[Difference listings]
■ ■ ■ ■ ■

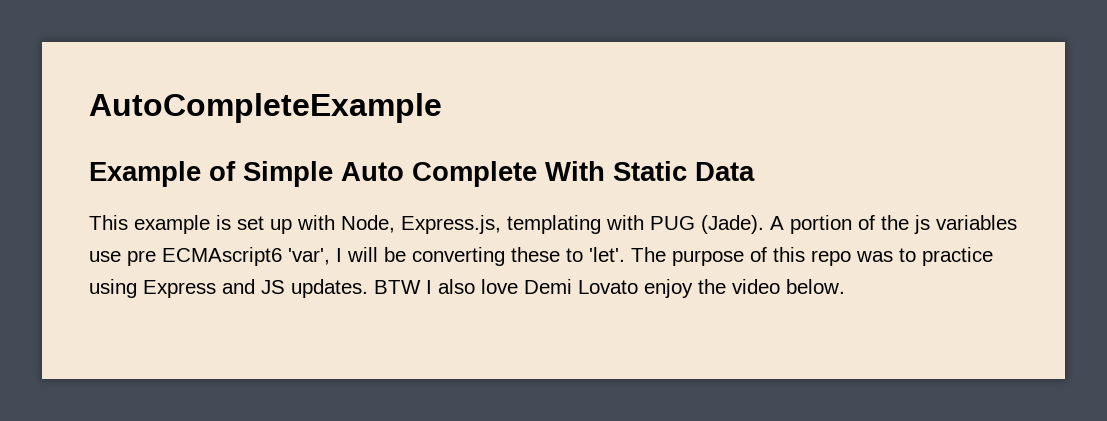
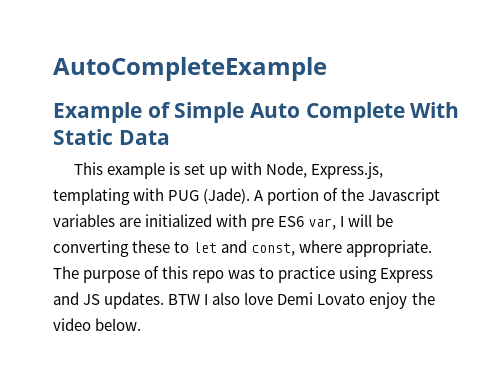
- A portion of the js variables use pre ECMAscript6 'var', I will be converting these to 'let'.
+ A portion of the Javascript variables are initialized with pre ES6 var, I will be converting these to let and const, where appropriate.

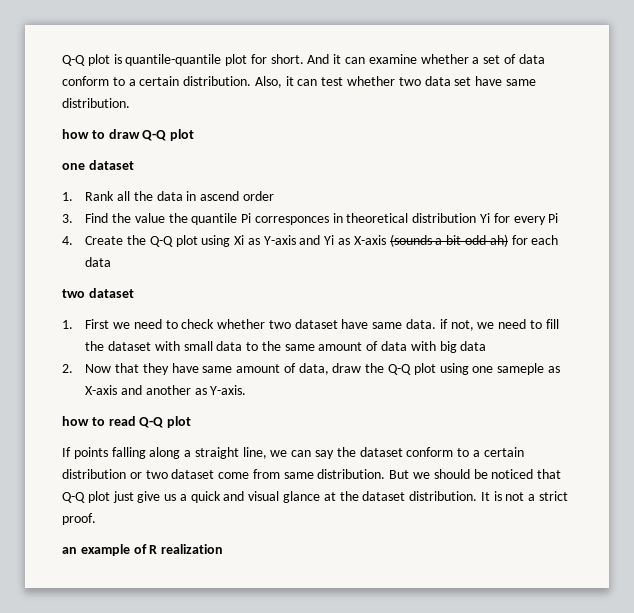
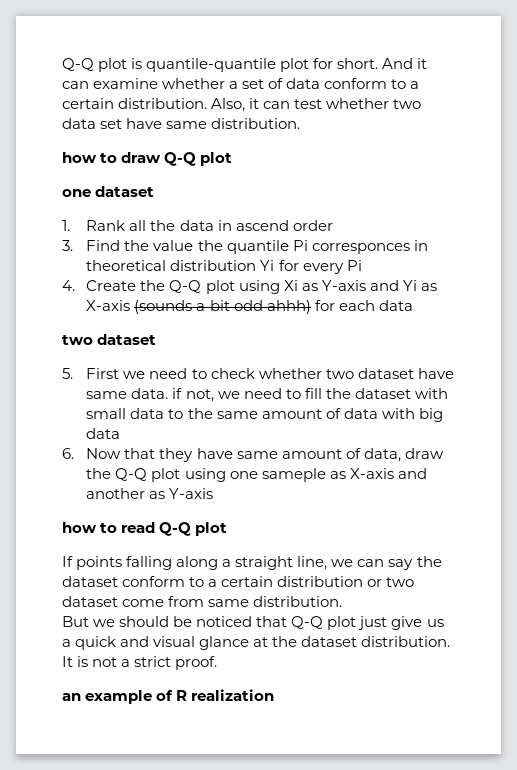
- 4. Create the Q-Q plot using Xi as Y-axis and Yi as X-axis (sounds a bit odd ah) for each data
+ 4. Create the Q-Q plot using Xi as Y-axis and Yi as X-axis (sounds a bit odd ahhh) for each data
- 1. First we need to check whether two dataset have same data. if not, we need to fill the dataset with small data to the same amount of data with big data
+ 5. First we need to check whether two dataset have same data. if not, we need to fill the dataset with small data to the same amount of data with big data
- 2. Now that they have same amount of data, draw the Q-Q plot using one sameple as X-axis and another as Y-axis.
+ 6. Now that they have same amount of data, draw the Q-Q plot using one sameple as X-axis and another as Y-axis
- If points falling along a straight line, we can say the dataset conform to a certain distribution or two dataset come from same distribution. But we should be noticed that Q-Q plot just give us a quick and visual glance at the dataset distribution.
+ If points falling along a straight line, we can say the dataset conform to a certain distribution or two dataset come from same distribution.
+ But we should be noticed that Q-Q plot just give us a quick and visual glance at the dataset distribution.

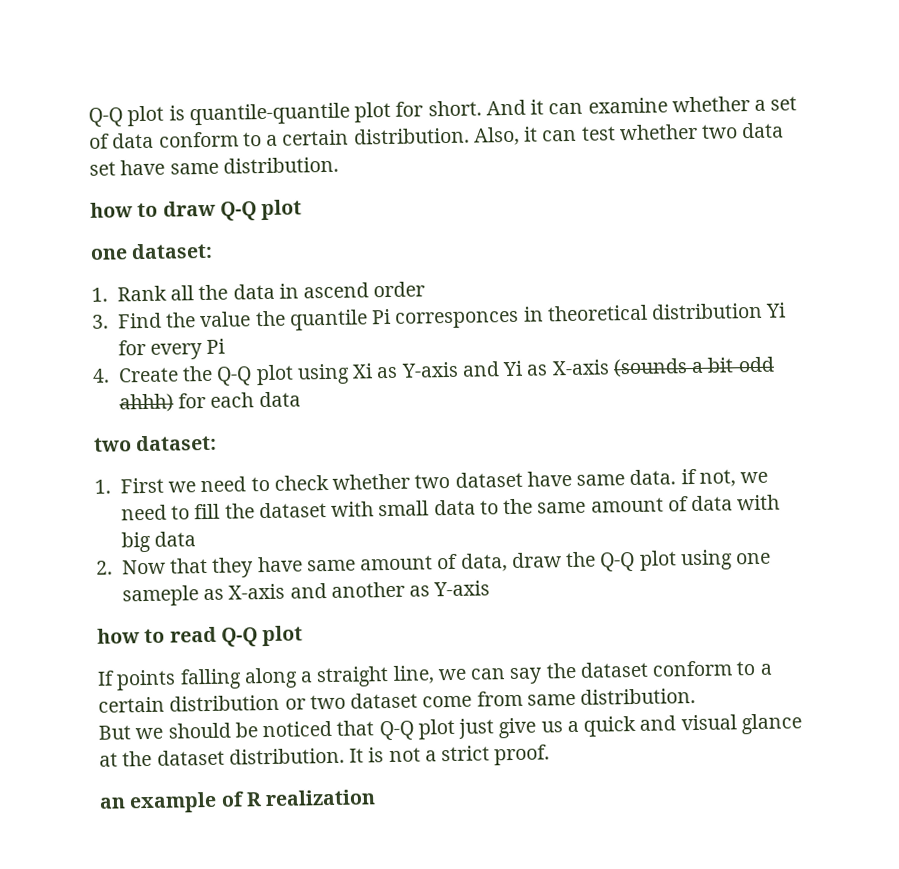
- one dataset
+ one dataset:
  4. Create the Q-Q plot using Xi as Y-axis and Yi as X-axis (sounds a bit odd ahhh) for each data
- two dataset
- 5. First we need to check whether two dataset have same data. if not, we need to fill the dataset with small data to the same amount of data with big data
+ two dataset:
+ 1. First we need to check whether two dataset have same data. if not, we need to fill the dataset with small data to the same amount of data with big data
- 6. Now that they have same amount of data, draw the Q-Q plot using one sameple as X-axis and another as Y-axis
+ 2. Now that they have same amount of data, draw the Q-Q plot using one sameple as X-axis and another as Y-axis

■ ■ ■ ■ ■

(TASK ITEM): Check every line in the entries for the word "ahhh". State how many have it, with no other text.

(WRITTEN SOLUTION): 2